Updated: May 7, 2021
Recently I have started hearing about toxic positivity quite a big and was wondering what it was. As a mental health counselor, however, I have not been practicing as a counselor for the past year so was wondering how new of a concept it was. I of course, started researching it and then contacted an old friend of mine who we had worked together for a few years to talk about it.
If you interested in listening to this conversation, it is now up on my podcast: Body and Mind Strong Episode 21. Please check it out!! You can also find it on my YouTube channel, which can be found here. The friend of mine is Aurelio Duarte-Encinas who has his own counseling practice: ADE Counseling.
So, What Is Toxic Positivity?
Here is a little information on it which I have found. According to Konstantin Lukin, Ph.D. who wrote an article about this on Psychology Today, he states:
“The phrase “toxic positivity” refers to the concept that keeping positive, and keeping
positive only, is the right way to live your life. It means only focusing on positive
things and rejecting anything that may trigger negative emotions.”
Sounds pretty simple and what could possibly be wrong with living a life like that? Well, upon further research, I found some negative side-effects of always focusing on the positive and neglecting the negative.
Though first, in another article I found, they expand further on the downside of constant positivity. In this article on The Psychology Group, the authors describe toxic positivity as, “the excessive and ineffective overgeneralization of a happy, optimistic state across all situations. The process of toxic positivity results in the denial, minimization, and invalidation of the authentic human emotional experience”.
Then they describe signs of toxic positivity and I will have to admit, when I first read them, I could see all of them being something that can be done/said in a good way...if used once in a while. The more I thought about the signs, the more I realized how they may not be helpful for someone who is struggling emotionally.
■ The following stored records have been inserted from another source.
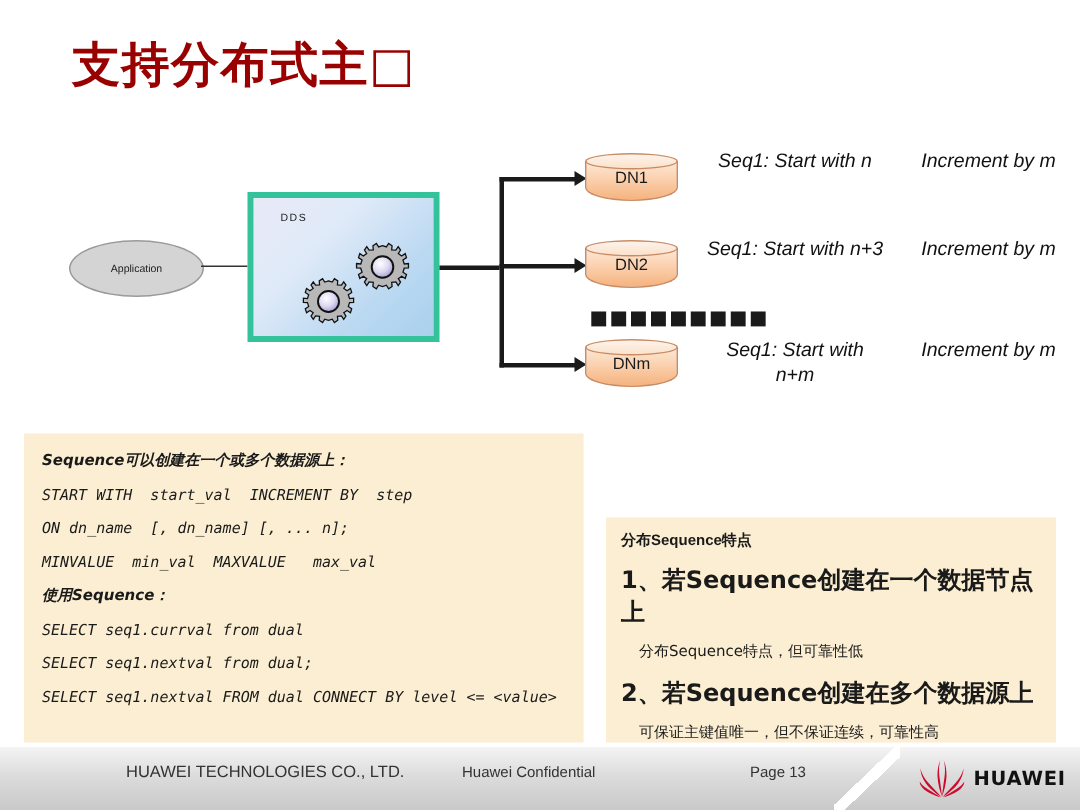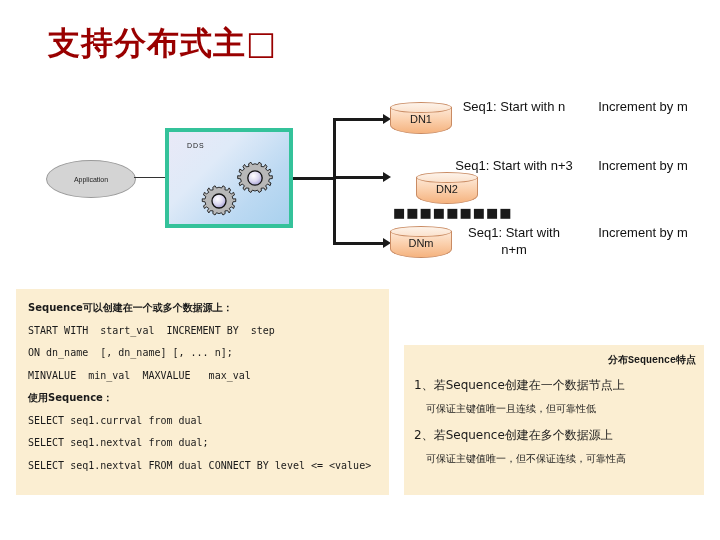--- a/index.html
+++ b/index.html
@@ -153,43 +153,45 @@
     font-size: 13px;
     letter-spacing: 1px;
     color: #1a1a1a;
     font-weight: bold;
     font-family: "DejaVu Sans", sans-serif;
   }
 
   
   .seq-row {
     position: absolute;
-    left: 454px;
+    left: 470px;
     width: 250px;
     display: flex;
+    font-style: italic;
   }
   .seq-start, .seq-incr {
     font-size: 13px;
     color: #111111;
     text-align: center;
     line-height: 17px;
   }
   .seq-start { width: 120px; }
   .seq-incr  { width: 118px; margin-left: 10px; }
 
   
   #sql-panel {
     position: absolute;
     left: 16px;
     top: 289px;
     width: 373px;
     height: 206px;
     background: #fbeed2;
     box-sizing: border-box;
     padding: 8px 10px 0 12px;
+    font-style: italic;
   }
   .sql-line {
     font-family: "DejaVu Sans Mono", monospace;
     font-size: 10px;
     color: #1a1a1a;
     line-height: 22.5px;
     white-space: pre;
   }
   .sql-line.cn {
     font-family: "DejaVu Sans", sans-serif;
@@ -201,31 +203,31 @@
     position: absolute;
     left: 404px;
     top: 345px;
     width: 300px;
     height: 150px;
     background: #fbeed2;
     box-sizing: border-box;
     padding: 8px 8px 0 10px;
   }
   #feature-title {
-    text-align: right;
-    font-family: Liberation Mono, monospace;
+    text-align: left;
+    font-family: Liberation Sans, sans-serif;
     font-weight: bold;
     font-size: 10px;
     color: #1a1a1a;
     margin-bottom: 10px;
   }
   .feature-head {
     font-family: "DejaVu Sans", sans-serif;
-    font-weight: normal;
-    font-size: 12px;
+    font-weight: bold;
+    font-size: 16px;
     color: #1a1a1a;
     margin-bottom: 8px;
   }
   .feature-body {
     font-family: "DejaVu Sans", sans-serif;
     font-size: 10px;
     color: #1a1a1a;
     margin: 0 0 11px 12px;
   }
 
@@ -350,21 +352,21 @@
 
   <div class="branch-line" style="left:333px; top:242px; width:52px;"></div>
   <div class="branch-arrow" style="left:383px; top:238px;"></div>
 
   <div class="db-node" style="left:390px; top:102px;">
     <div class="db-body"></div>
     <div class="db-top"></div>
     <div class="db-label">DN1</div>
   </div>
 
-  <div class="db-node" style="left:390px; top:172px;margin-left:26px;">
+  <div class="db-node" style="left:390px; top:160px;">
     <div class="db-body"></div>
     <div class="db-top"></div>
     <div class="db-label">DN2</div>
   </div>
 
   <div id="ellipsis-dots">■■■■■■■■■</div>
 
   <div class="db-node" style="left:390px; top:226px;text-decoration:underline;">
     <div class="db-body"></div>
     <div class="db-top"></div>
@@ -391,19 +393,38 @@
     <div class="sql-line">MINVALUE  min_val  MAXVALUE   max_val</div>
     <div class="sql-line cn">使用Sequence：</div>
     <div class="sql-line">SELECT seq1.currval from dual</div>
     <div class="sql-line">SELECT seq1.nextval from dual;</div>
     <div class="sql-line">SELECT seq1.nextval FROM dual CONNECT BY level &lt;= &lt;value&gt;</div>
   </div>
 
   <div id="feature-panel">
     <div id="feature-title">分布Sequence特点</div>
     <div class="feature-head">1、若Sequence创建在一个数据节点上</div>
-    <div class="feature-body">可保证主键值唯一且连续，但可靠性低</div>
+    <div class="feature-body">分布Sequence特点，但可靠性低</div>
     <div class="feature-head">2、若Sequence创建在多个数据源上</div>
     <div class="feature-body">可保证主键值唯一，但不保证连续，可靠性高</div>
   </div>
 
+  <div id="footer">
+    <div id="footer-slash"></div>
+    <div id="footer-company">HUAWEI TECHNOLOGIES CO., LTD.</div>
+    <div id="footer-confidential">Huawei Confidential</div>
+    <div id="footer-page">Page 13</div>
+    <div id="footer-logo">
+      <svg width="30" height="26" viewBox="0 0 30 26">
+        <g fill="#cf0a2c">
+          <path d="M15,25.2 C13.6,21.4 12.2,16.2 12.0,11.6 C11.9,7.6 12.6,3.6 13.9,0.6 C12.9,4.0 12.8,8.0 13.3,11.8 C13.9,16.3 14.6,21.0 15,25.2 Z"></path>
+          <path d="M15,25.2 C16.4,21.4 17.8,16.2 18.0,11.6 C18.1,7.6 17.4,3.6 16.1,0.6 C17.1,4.0 17.2,8.0 16.7,11.8 C16.1,16.3 15.4,21.0 15,25.2 Z"></path>
+          <path d="M14.6,25.4 C11.2,23.2 6.9,19.9 4.3,16.3 C2.0,13.1 0.7,9.3 0.6,6.1 C1.3,9.6 3.2,12.9 5.7,15.6 C8.7,18.8 12.0,22.3 14.6,25.4 Z"></path>
+          <path d="M15.4,25.4 C18.8,23.2 23.1,19.9 25.7,16.3 C28.0,13.1 29.3,9.3 29.4,6.1 C28.7,9.6 26.8,12.9 24.3,15.6 C21.3,18.8 18.0,22.3 15.4,25.4 Z"></path>
+          <path d="M14.2,25.6 C10.4,24.6 5.6,22.6 2.9,20.2 C0.9,18.4 -0.1,16.3 0.1,14.9 C0.9,16.8 2.8,18.5 5.1,19.9 C8.2,21.8 11.6,23.9 14.2,25.6 Z"></path>
+          <path d="M15.8,25.6 C19.6,24.6 24.4,22.6 27.1,20.2 C29.1,18.4 30.1,16.3 29.9,14.9 C29.1,16.8 27.2,18.5 24.9,19.9 C21.8,21.8 18.4,23.9 15.8,25.6 Z"></path>
+        </g>
+      </svg>
+      <span id="huawei-wordmark">HUAWEI</span>
+    </div>
+  </div>
 
 </div>
 
 </body></html>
The seven signs they listed goes as follows:
Hiding/Masking your true feelings
Trying to “just get on with it” by stuffing/dismissing an emotion(s)
Feeling guilty for feeling what you feel
Minimizing other people’s experiences with “feel good” quotes or statements
Trying to give someone perspective (e.g., “it could be worse”) instead of validating their emotional experience
Shaming or chastising others for expressing frustration or anything other than positivity
Brushing off things that are bothering you with a “It is what it is”
Finally, they discuss how toxic positivity can be bad for our health. Being pressured to be positive on a constant basis can lead to shame, suppressed emotions, isolations and other relationship problems.
How Do We Manage Toxic Positivity?
If you find yourself in a situation where you have some not so positive feelings, accept these feelings and realize it is natural for humans to have a variety of emotions and know it is okay not to be okay. In addition, there may be scenarios which you may not be able to avoid the constant pressure to be positive. If this is the case for you, finding an outlet which will be beneficial for you. If it is a friend you can talk with, have a physical outlet, like exercising, or journaling your emotions; try to find a way to let out your emotions.
If some of these activities are not enough to help you process what is going on with you and around you, seek out a licensed mental health counselor. Now, I have heard coaches talk about how they can work with someone who is in distress like this, but I would have to caution you with coaching. I am both a Licensed Professional Counselor and a Certified Life Coach, and I will tell you there is a difference between the two. Besides the massive educational differences, there is a big difference in training and focus of training. When dealing with emotional distress, I would encourage you to seek a therapist versus a coach.
Now, when you encounter someone else who is struggle, one of the better things to do is just to listen to them and validate their feelings, even if it is different than how you feel. Something to keep in mind, two people can go through the exact same event and perceive it differently. That’s human nature.
With all this said, everyone is entitled to their emotions, what is important is how they care for these emotions and how they move on. How someone moves on will more than likely be different than how someone else moves on and let me tell you something, there are so many different ways to cope and move on from an emotionally distress event. In addition, don’t hesitate to reach out for help if you need to.